§ **Action item**
Every entry needs to be written out again exactly, with its pictures removed.

§ **Information provided**
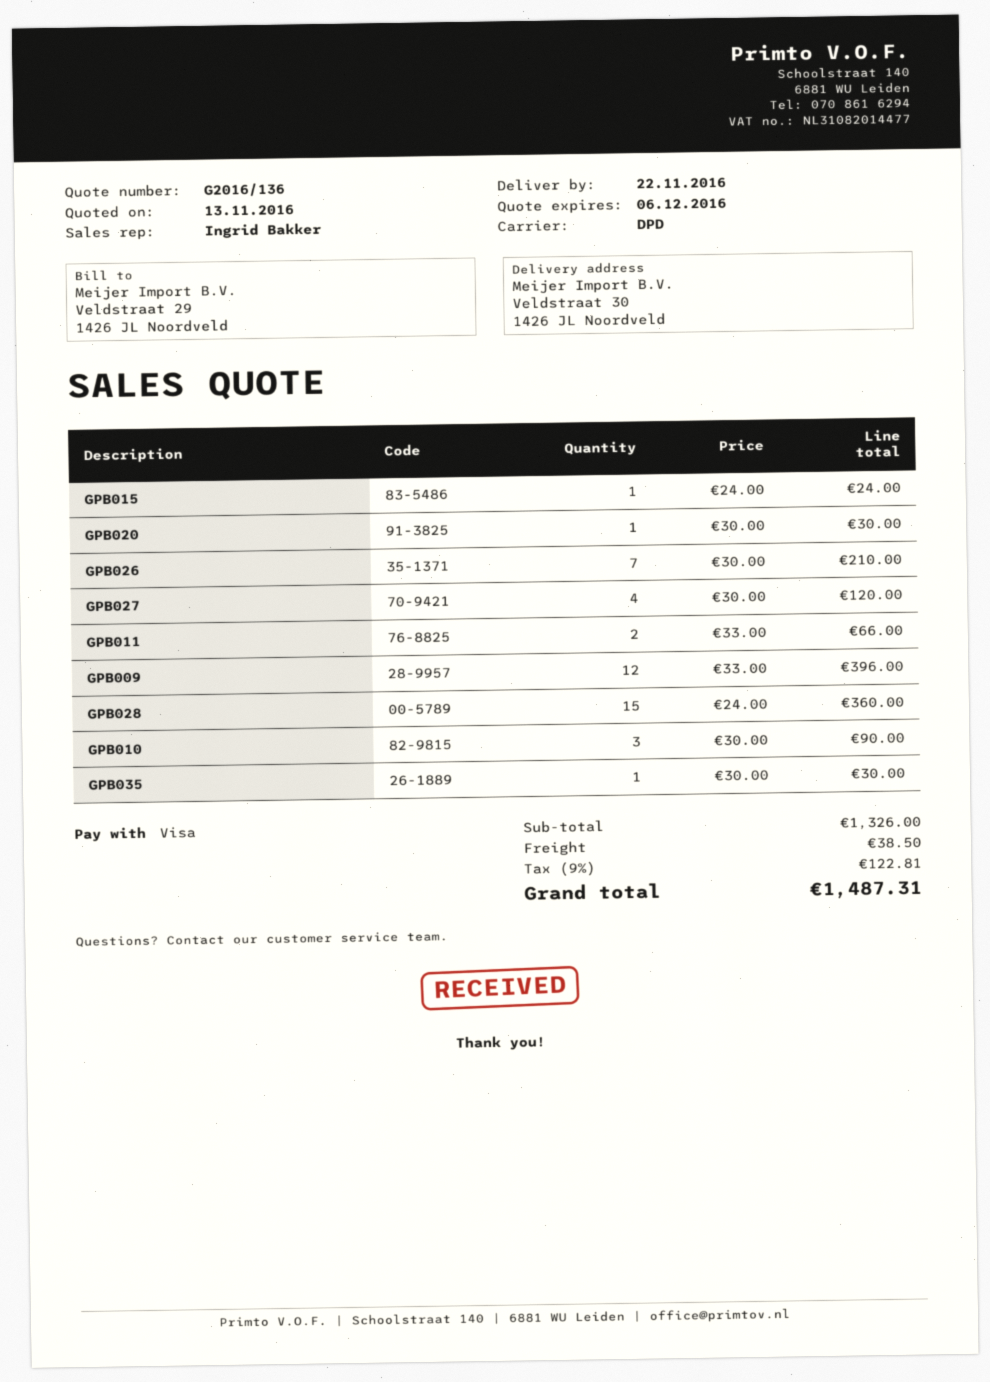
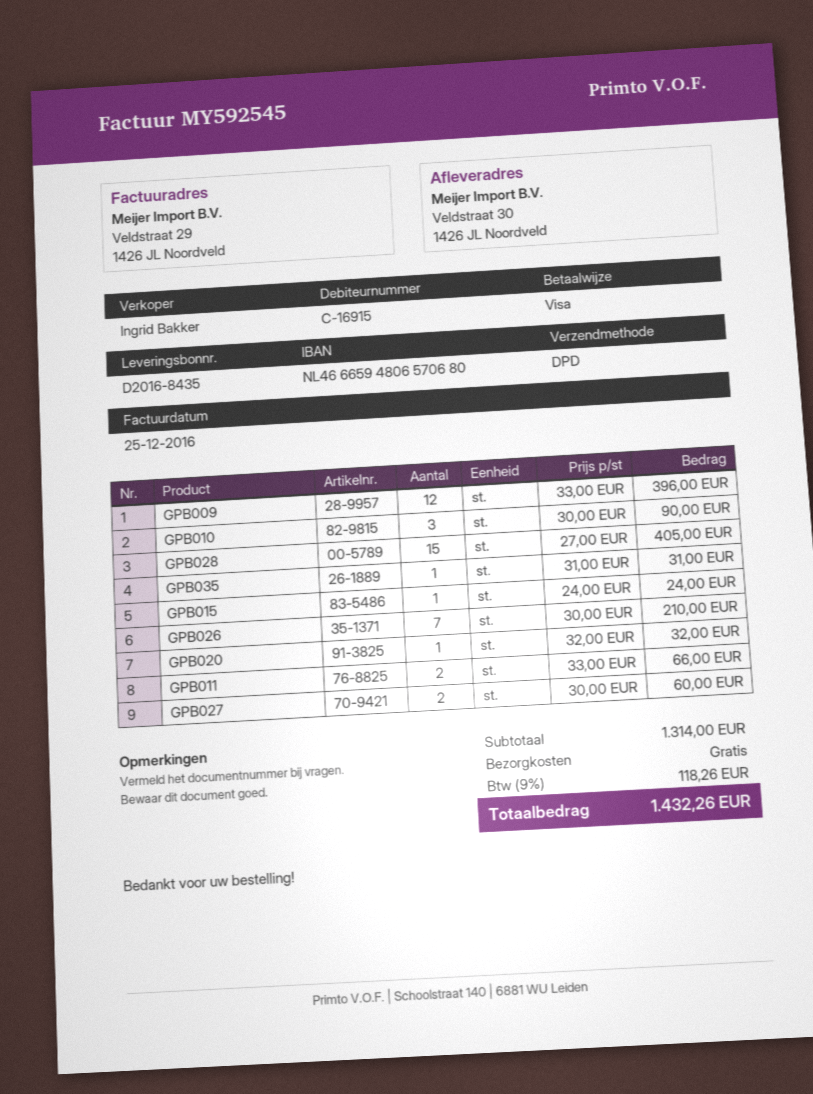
GPB020: 1 x 30.00 = 30.00 -> 1 x 32.00 = 32.00
GPB027: 4 x 30.00 = 120.00 -> 2 x 30.00 = 60.00
GPB028: 15 x 24.00 = 360.00 -> 15 x 27.00 = 405.00
GPB035: 1 x 30.00 = 30.00 -> 1 x 31.00 = 31.00
subtotal: 1326.00 -> 1314.00
shipping: 38.50 -> 0.00
tax: 9% = 122.81 -> 9% = 118.26
total: 1487.31 -> 1432.26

§ **Solution for this task**
GPB020: 1 x 30.00 = 30.00 -> 1 x 32.00 = 32.00
GPB027: 4 x 30.00 = 120.00 -> 2 x 30.00 = 60.00
GPB028: 15 x 24.00 = 360.00 -> 15 x 27.00 = 405.00
GPB035: 1 x 30.00 = 30.00 -> 1 x 31.00 = 31.00
subtotal: 1326.00 -> 1314.00
shipping: 38.50 -> 0.00
tax: 9% = 122.81 -> 9% = 118.26
total: 1487.31 -> 1432.26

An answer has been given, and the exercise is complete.